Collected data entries
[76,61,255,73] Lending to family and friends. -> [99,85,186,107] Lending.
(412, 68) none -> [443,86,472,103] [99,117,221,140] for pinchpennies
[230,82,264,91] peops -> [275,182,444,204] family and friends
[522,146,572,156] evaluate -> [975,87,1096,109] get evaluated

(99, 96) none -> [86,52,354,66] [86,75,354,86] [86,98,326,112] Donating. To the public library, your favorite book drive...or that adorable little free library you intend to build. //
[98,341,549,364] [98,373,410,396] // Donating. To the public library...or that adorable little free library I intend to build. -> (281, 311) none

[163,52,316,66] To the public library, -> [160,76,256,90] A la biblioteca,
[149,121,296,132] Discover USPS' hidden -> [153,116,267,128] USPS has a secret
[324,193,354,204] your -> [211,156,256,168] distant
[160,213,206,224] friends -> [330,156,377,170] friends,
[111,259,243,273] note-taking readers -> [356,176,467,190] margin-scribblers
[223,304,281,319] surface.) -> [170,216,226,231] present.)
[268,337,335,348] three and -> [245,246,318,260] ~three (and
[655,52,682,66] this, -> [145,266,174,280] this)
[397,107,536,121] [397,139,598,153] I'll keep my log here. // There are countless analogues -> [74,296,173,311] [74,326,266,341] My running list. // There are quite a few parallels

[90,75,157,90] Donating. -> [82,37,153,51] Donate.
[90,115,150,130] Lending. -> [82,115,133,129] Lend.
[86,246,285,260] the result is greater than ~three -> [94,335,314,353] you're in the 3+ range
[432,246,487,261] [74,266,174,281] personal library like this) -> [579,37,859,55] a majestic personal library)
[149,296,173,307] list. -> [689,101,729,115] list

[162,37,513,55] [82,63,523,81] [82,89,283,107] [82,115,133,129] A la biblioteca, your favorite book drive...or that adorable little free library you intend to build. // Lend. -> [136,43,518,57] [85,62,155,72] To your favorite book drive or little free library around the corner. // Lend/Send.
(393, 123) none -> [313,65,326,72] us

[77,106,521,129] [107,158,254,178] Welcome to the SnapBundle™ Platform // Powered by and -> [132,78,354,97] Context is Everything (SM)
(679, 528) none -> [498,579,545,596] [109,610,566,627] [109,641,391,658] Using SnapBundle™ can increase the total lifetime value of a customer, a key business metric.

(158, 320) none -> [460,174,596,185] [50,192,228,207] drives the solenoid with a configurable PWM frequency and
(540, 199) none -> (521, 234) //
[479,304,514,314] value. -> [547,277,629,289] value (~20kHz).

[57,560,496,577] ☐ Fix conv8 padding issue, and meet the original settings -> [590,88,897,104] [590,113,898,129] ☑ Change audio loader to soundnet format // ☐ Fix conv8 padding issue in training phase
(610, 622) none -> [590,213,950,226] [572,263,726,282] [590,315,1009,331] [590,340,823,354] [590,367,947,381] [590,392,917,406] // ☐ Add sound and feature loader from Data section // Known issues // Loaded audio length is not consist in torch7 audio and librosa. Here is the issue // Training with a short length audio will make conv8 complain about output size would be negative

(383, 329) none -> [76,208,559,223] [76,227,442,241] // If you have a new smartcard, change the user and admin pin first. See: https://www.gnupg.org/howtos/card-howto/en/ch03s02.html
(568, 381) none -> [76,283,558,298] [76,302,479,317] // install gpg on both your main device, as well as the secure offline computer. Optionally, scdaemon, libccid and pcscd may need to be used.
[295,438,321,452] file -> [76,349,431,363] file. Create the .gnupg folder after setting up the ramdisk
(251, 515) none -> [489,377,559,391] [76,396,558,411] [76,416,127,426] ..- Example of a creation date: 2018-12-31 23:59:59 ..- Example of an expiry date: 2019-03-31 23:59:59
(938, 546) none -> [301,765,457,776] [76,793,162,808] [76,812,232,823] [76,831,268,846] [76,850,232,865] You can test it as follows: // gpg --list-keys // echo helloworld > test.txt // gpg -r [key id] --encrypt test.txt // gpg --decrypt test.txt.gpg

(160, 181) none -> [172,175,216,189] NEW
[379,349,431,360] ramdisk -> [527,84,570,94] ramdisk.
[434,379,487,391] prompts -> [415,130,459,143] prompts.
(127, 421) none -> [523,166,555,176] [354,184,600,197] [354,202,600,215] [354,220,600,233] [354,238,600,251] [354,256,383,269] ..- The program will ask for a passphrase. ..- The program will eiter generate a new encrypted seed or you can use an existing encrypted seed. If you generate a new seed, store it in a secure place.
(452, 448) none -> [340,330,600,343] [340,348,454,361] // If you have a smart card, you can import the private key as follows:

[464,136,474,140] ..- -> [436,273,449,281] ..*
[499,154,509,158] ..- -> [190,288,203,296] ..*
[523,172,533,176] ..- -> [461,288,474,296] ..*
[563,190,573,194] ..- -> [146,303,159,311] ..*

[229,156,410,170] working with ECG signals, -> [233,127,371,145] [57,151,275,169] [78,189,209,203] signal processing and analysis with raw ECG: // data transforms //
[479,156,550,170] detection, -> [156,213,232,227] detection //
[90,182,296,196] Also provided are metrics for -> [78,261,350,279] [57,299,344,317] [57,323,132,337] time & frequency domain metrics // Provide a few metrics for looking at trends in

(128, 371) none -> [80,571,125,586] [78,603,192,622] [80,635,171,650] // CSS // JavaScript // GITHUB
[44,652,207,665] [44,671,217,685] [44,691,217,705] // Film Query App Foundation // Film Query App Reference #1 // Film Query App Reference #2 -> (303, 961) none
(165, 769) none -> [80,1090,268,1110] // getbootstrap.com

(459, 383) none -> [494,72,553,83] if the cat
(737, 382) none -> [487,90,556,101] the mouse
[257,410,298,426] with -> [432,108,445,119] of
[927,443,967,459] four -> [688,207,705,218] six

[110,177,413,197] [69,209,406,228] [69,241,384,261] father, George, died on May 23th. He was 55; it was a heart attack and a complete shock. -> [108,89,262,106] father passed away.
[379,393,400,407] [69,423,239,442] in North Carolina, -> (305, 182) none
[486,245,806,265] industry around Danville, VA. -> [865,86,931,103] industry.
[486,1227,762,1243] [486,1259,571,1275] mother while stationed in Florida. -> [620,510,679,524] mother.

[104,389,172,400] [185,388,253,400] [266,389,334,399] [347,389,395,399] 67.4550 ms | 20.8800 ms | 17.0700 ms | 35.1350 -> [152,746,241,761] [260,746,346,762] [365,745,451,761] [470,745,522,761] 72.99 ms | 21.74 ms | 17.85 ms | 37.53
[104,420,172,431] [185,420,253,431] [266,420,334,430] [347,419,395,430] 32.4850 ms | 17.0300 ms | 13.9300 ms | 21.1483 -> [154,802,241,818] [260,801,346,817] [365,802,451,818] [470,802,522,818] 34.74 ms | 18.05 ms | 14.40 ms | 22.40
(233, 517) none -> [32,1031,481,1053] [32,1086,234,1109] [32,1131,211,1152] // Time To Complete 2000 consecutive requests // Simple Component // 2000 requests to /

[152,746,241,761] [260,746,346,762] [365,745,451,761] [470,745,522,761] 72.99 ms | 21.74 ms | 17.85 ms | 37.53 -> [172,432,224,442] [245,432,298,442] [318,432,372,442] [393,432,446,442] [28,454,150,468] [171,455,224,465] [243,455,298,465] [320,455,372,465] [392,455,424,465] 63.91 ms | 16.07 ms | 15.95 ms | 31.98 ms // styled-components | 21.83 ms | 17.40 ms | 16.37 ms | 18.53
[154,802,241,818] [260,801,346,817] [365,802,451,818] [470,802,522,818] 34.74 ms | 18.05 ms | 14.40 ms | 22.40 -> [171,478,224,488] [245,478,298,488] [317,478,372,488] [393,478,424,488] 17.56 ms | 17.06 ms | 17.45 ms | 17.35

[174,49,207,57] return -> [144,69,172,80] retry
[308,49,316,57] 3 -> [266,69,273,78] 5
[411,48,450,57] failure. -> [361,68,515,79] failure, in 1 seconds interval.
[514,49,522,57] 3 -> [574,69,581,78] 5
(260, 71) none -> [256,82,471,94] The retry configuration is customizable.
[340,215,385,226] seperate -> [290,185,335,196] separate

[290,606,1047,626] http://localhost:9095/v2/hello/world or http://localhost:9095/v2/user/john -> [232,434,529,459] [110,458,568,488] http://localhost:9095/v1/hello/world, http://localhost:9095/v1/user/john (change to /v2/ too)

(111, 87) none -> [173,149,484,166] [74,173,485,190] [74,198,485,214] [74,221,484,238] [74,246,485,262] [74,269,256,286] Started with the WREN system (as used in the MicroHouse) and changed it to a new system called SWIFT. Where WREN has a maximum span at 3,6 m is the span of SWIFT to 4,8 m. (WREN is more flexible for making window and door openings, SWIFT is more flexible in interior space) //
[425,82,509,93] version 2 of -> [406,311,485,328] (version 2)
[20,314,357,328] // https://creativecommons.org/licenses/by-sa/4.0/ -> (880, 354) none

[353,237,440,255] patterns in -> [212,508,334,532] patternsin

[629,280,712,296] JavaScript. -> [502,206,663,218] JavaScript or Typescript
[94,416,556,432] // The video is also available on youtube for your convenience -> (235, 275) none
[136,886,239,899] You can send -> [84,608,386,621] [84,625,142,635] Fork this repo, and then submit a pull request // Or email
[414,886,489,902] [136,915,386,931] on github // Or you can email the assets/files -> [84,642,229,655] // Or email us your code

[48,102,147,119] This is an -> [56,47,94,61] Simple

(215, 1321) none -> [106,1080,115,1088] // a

» **Task item**: The lines of the data, from the first through the one containing "[522,146,572,156] evaluate ->", are to be transcribed exactly.

» **Response to this exercise**:
[76,61,255,73] Lending to family and friends. -> [99,85,186,107] Lending.
(412, 68) none -> [443,86,472,103] [99,117,221,140] for pinchpennies
[230,82,264,91] peops -> [275,182,444,204] family and friends
[522,146,572,156] evaluate -> [975,87,1096,109] get evaluated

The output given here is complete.